We offered defendant an opportunity to file a personal supplemental brief, which
he has not done.
Pursuant to the mandate of People v. Kelly (2006) 40 Cal.4th 106, we have
conducted an independent review of the record and find no arguable issues.
Although not raised by the parties, we note one apparent clerical error. Defendant
pled guilty to count 3 on June 7, 2012. The court then asked whether the People
“move[d] to dismiss per [the] plea agreement,” and the People so moved. The minute
order states that the court ordered counts 1 and 2 dismissed, on motion of the People,
pursuant to the plea bargain.

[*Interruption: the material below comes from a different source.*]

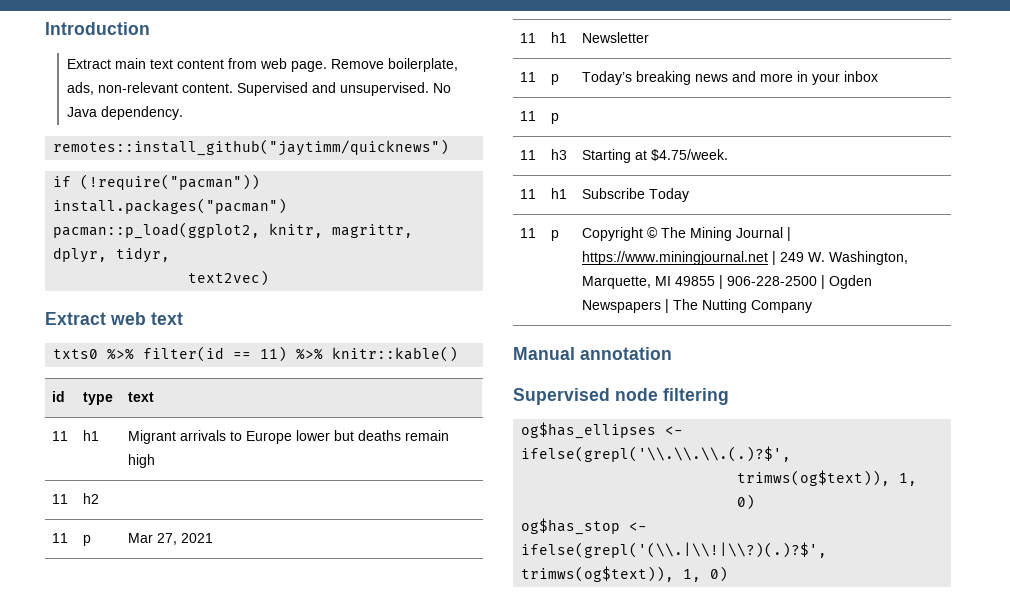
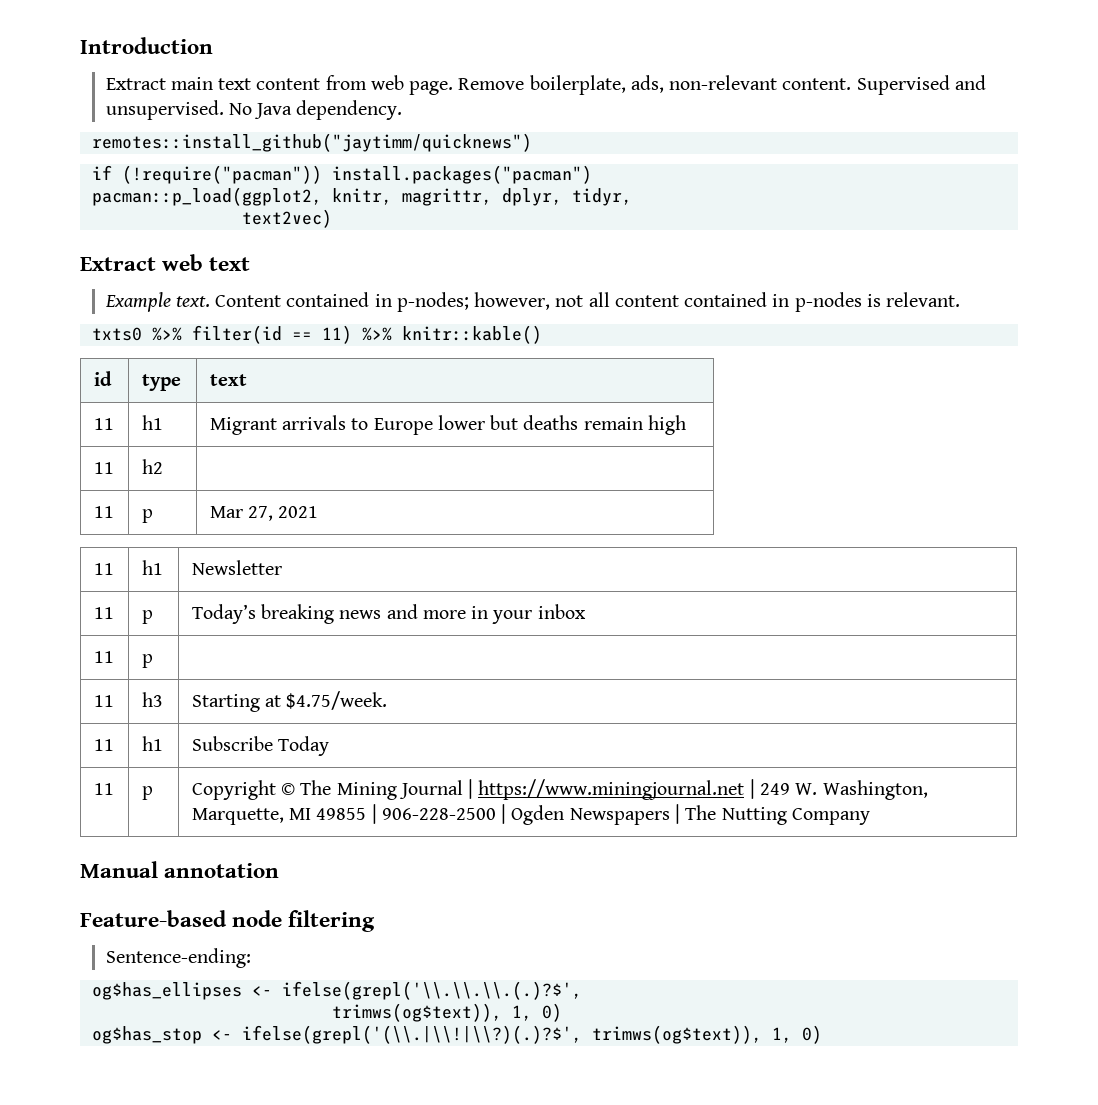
+ Example text. Content contained in p-nodes; however, not all content contained in p-nodes is relevant.
- Supervised node filtering
+ Feature-based node filtering
+ Sentence-ending:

However, the plea agreement did not mention the dismissal
of counts 1 and 2. Consequently, when the People moved the court “to dismiss per [the]
plea agreement,” the court did not actually dismiss counts 1 and 2. The record indicates
that the parties intended counts 1 and 2 to be dismissed. It appears to have been an
inadvertent clerical error that the dismissal of counts 1 and 2 was not included in the plea
agreement.
Generally, a clerical error is one inadvertently made. (People v. Schultz (1965)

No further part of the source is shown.